• **Records provided**:
- Opening Delimiter -

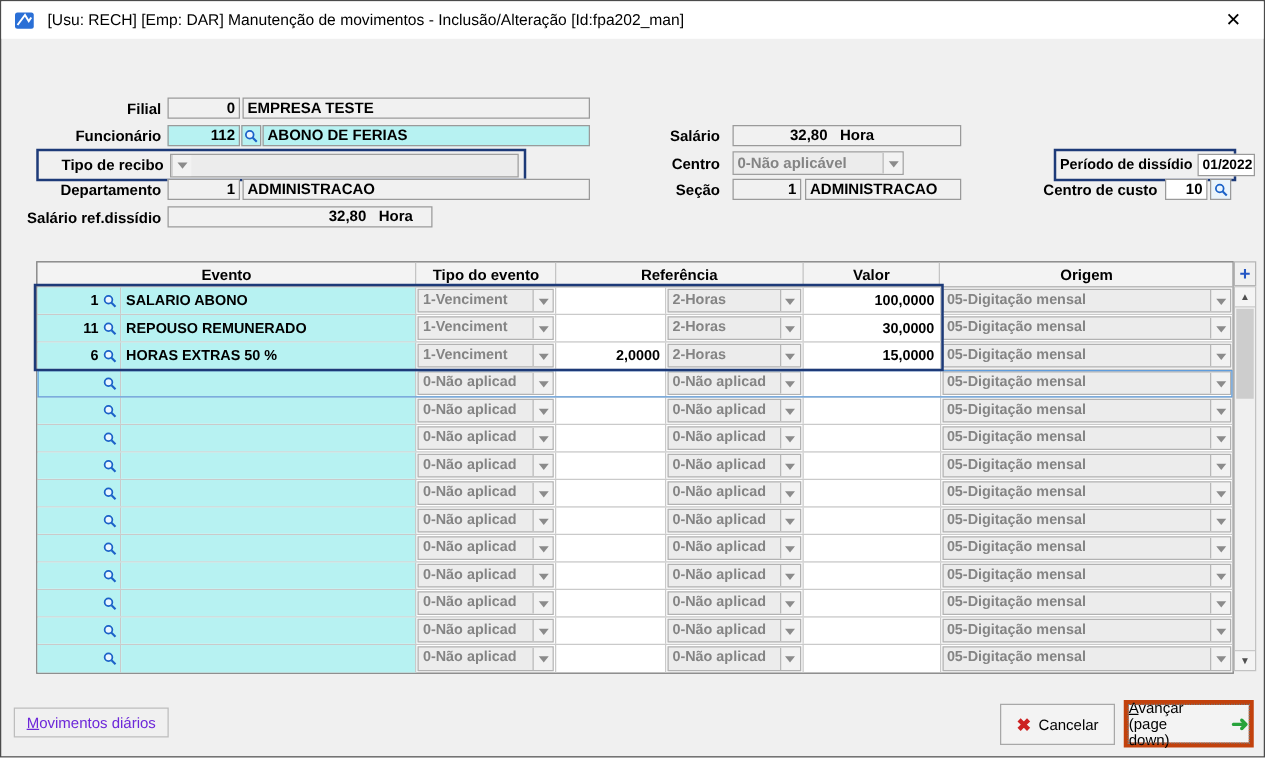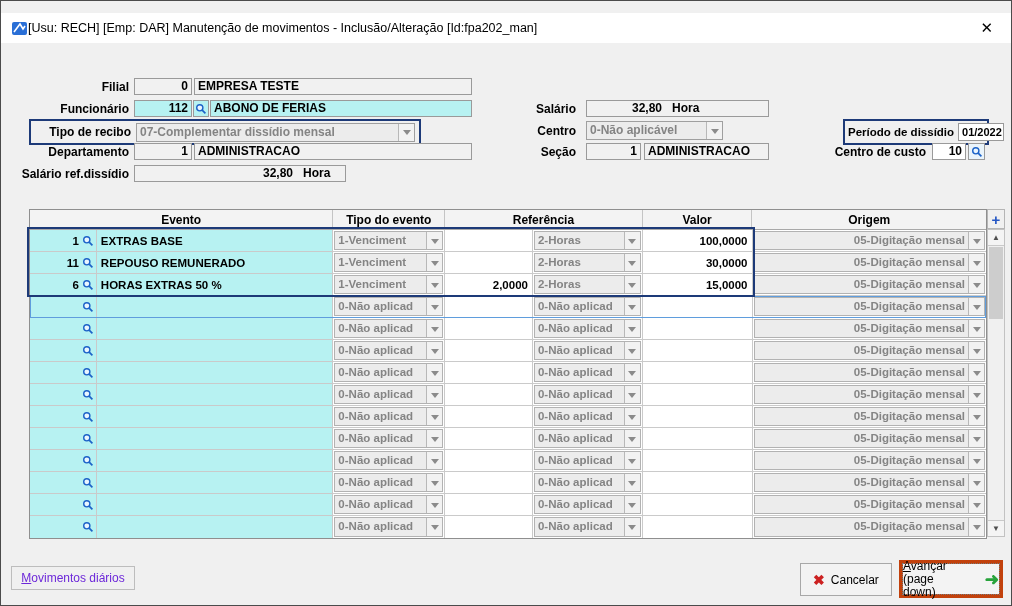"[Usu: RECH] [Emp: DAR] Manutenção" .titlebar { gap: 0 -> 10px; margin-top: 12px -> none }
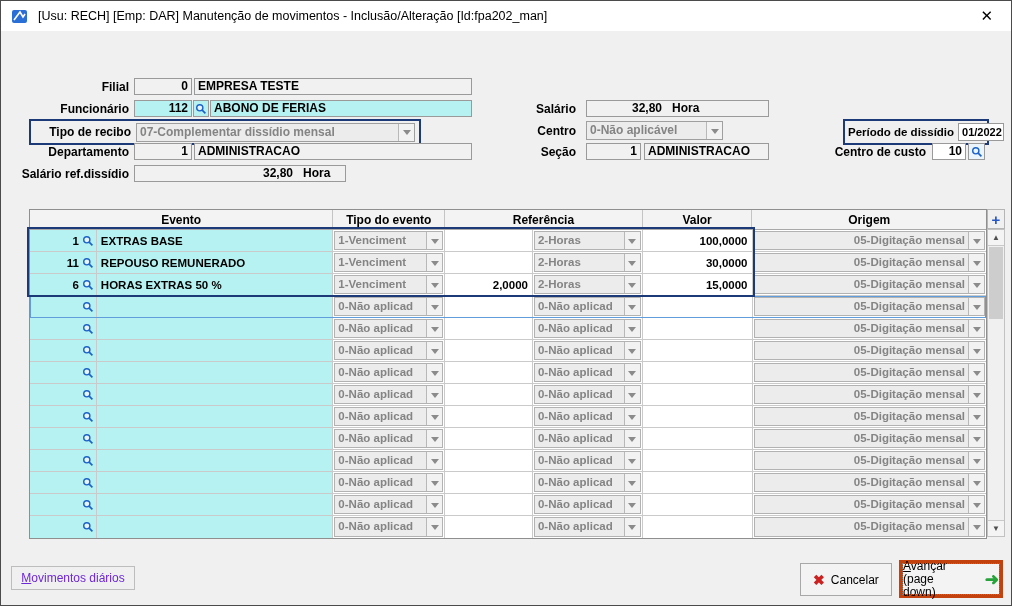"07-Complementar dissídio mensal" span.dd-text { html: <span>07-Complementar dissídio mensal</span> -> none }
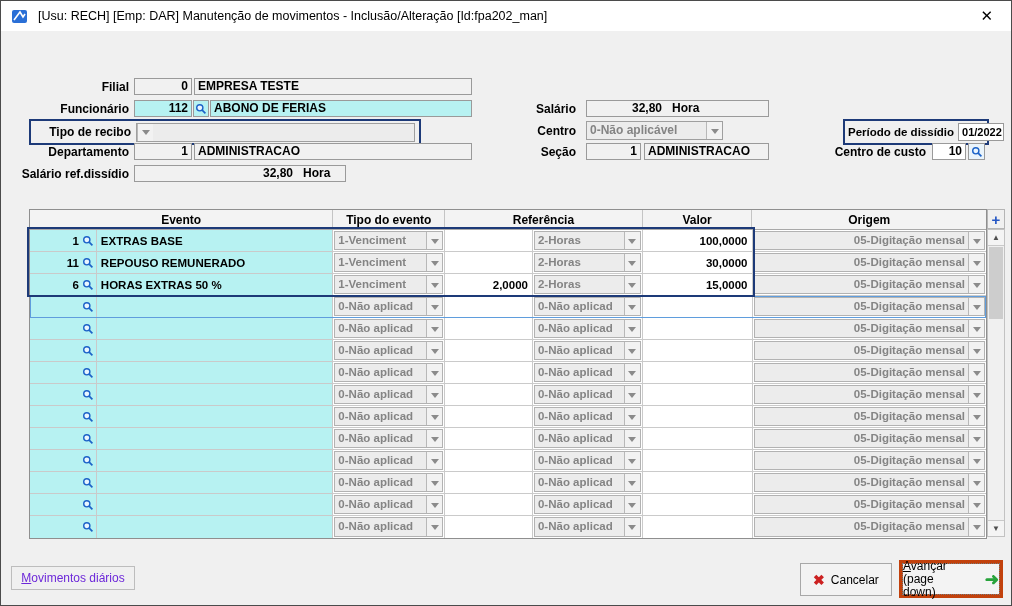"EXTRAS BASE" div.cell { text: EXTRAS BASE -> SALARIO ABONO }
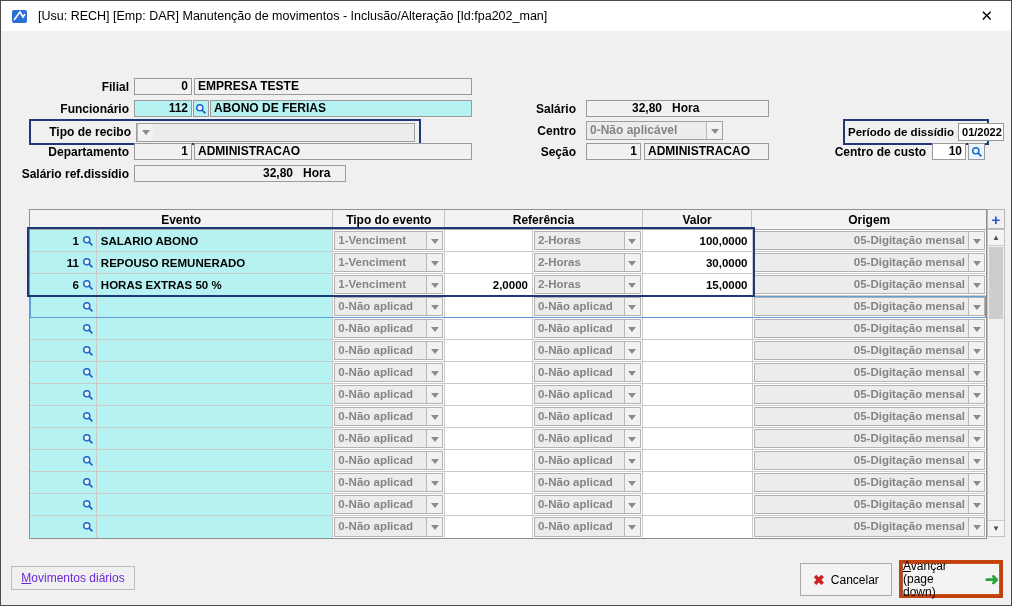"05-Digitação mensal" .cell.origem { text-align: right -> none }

- Closing Delimiter -
- Opening Delimiter -

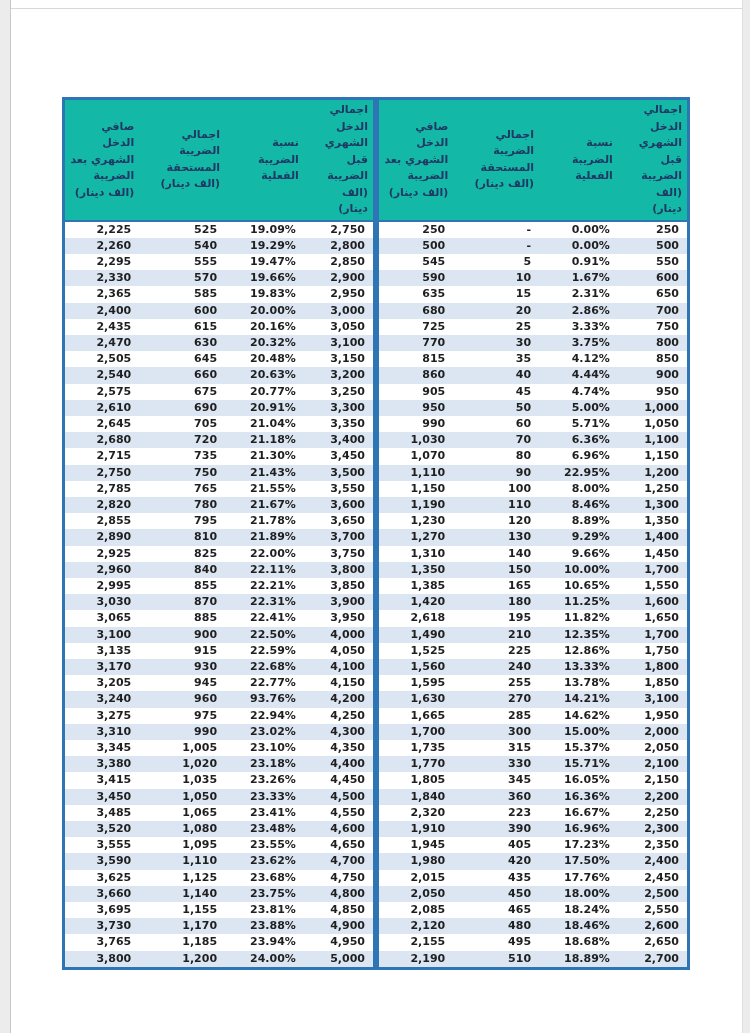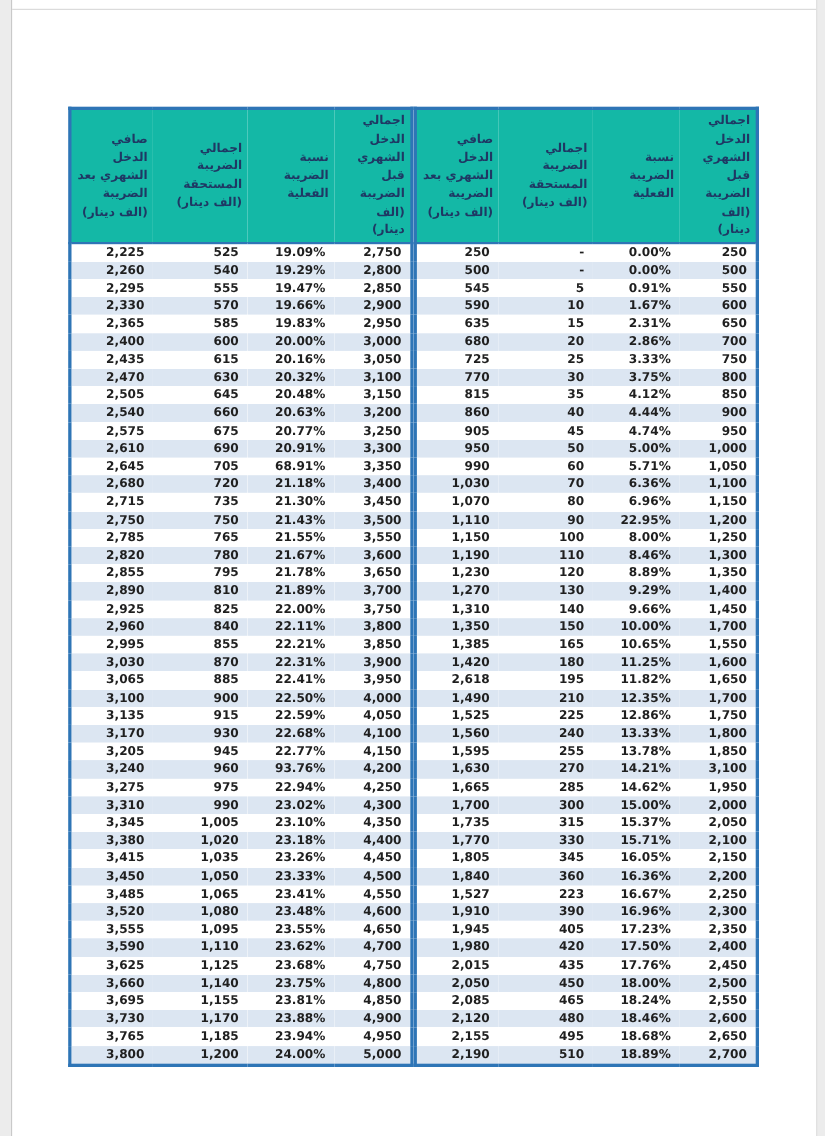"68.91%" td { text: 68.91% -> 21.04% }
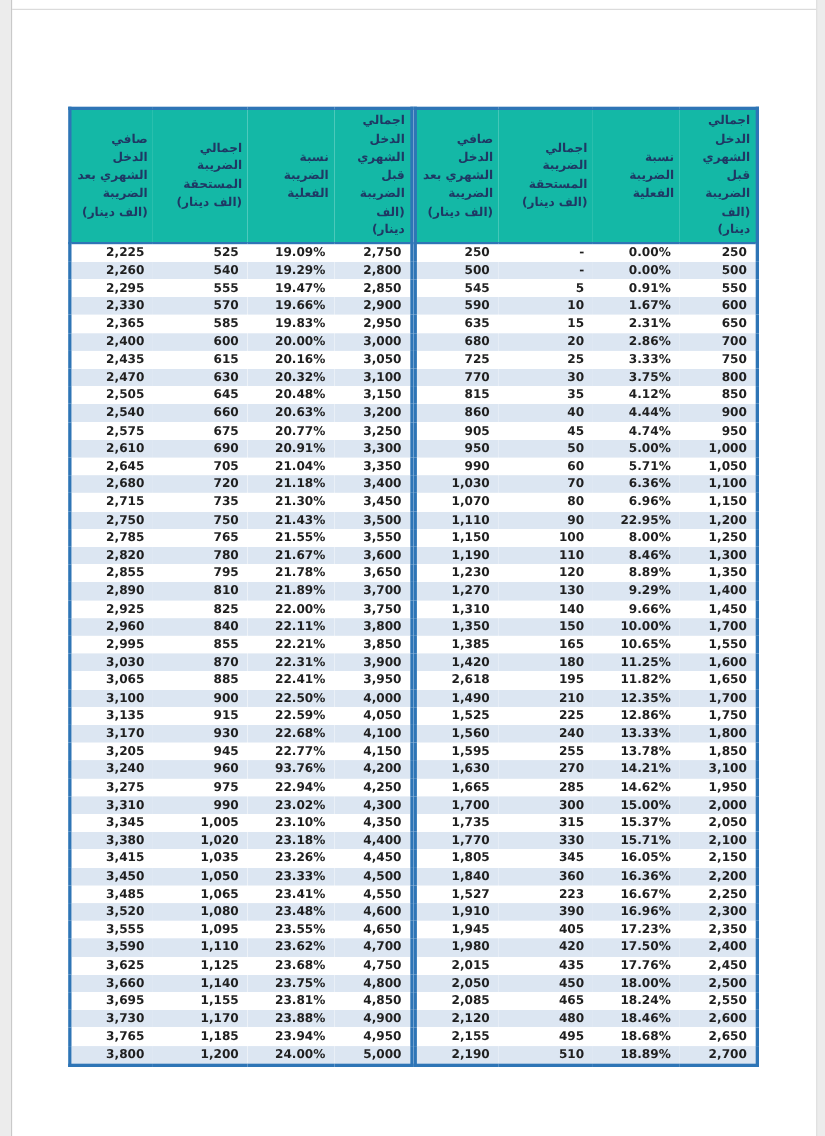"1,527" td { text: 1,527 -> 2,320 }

- Closing Delimiter -
- Opening Delimiter -

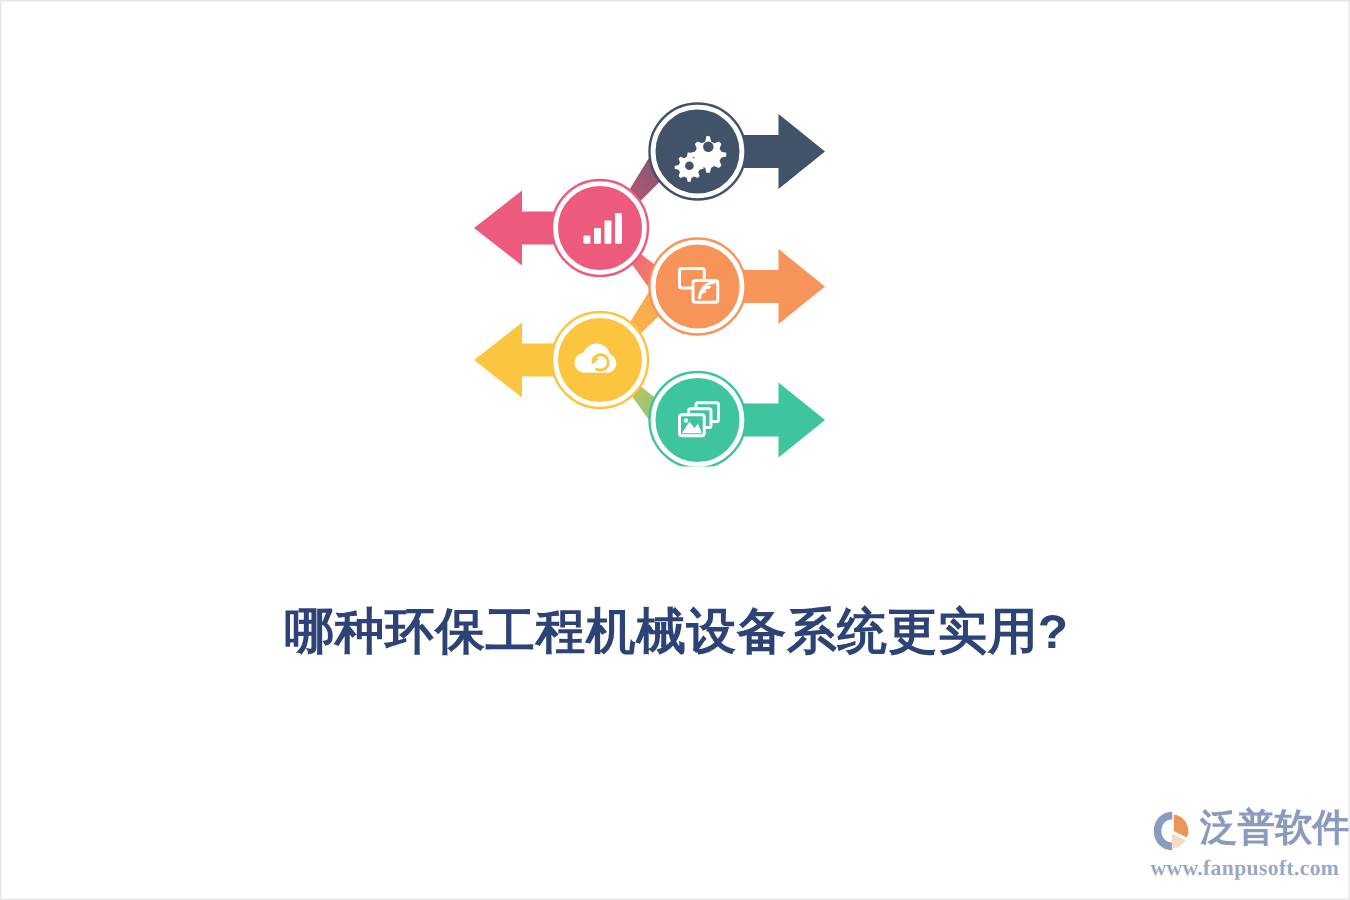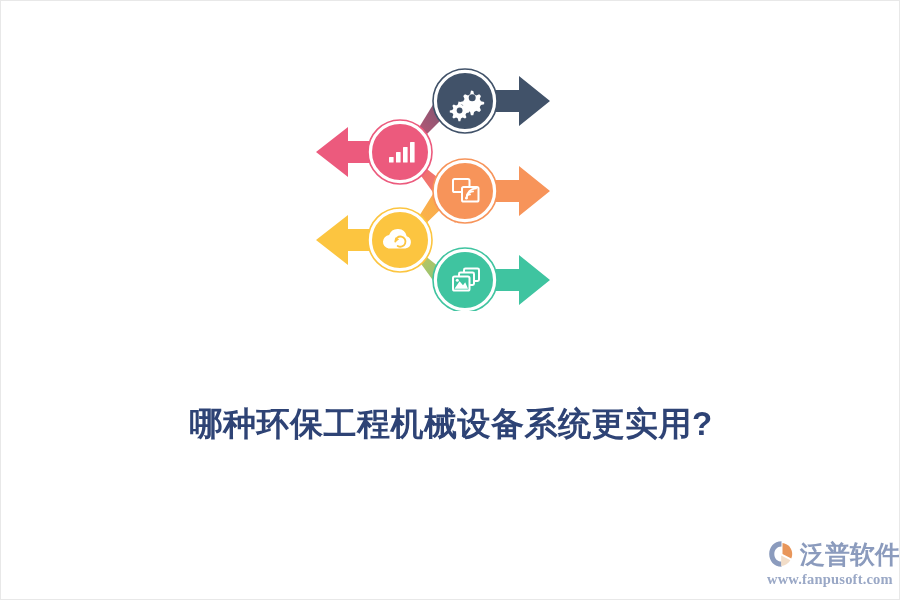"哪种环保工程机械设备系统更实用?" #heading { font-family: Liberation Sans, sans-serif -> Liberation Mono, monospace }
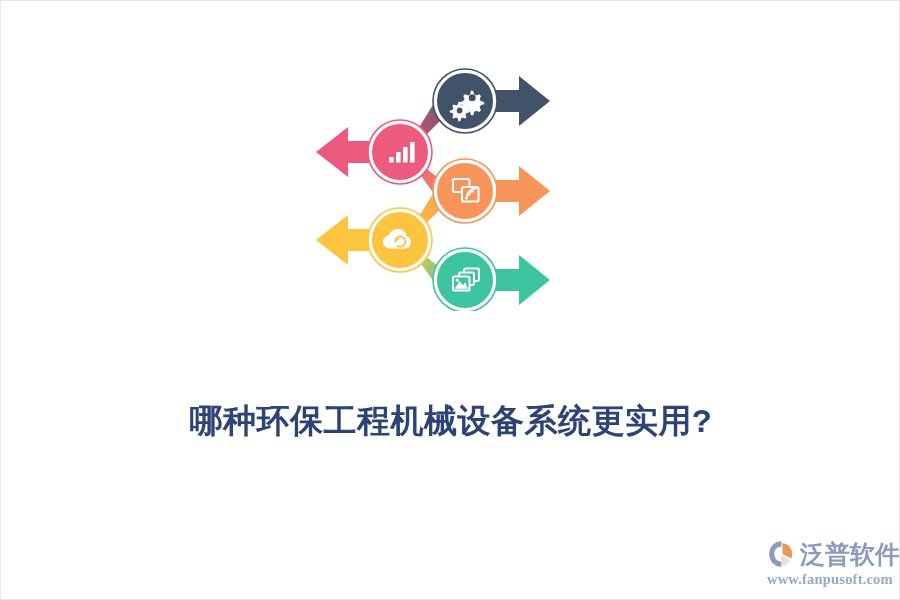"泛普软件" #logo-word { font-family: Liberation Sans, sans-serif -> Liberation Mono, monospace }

- Closing Delimiter -

• **Problem requirements**: Using the records above, repeat exactly the run of lines that starts with the line with "RECH] [Emp: DAR]" and goes on through the line with "text-align: right ->"; omit each picture.

• **Exercise result**:
"[Usu: RECH] [Emp: DAR] Manutenção" .titlebar { gap: 0 -> 10px; margin-top: 12px -> none }
"07-Complementar dissídio mensal" span.dd-text { html: <span>07-Complementar dissídio mensal</span> -> none }
"EXTRAS BASE" div.cell { text: EXTRAS BASE -> SALARIO ABONO }
"05-Digitação mensal" .cell.origem { text-align: right -> none }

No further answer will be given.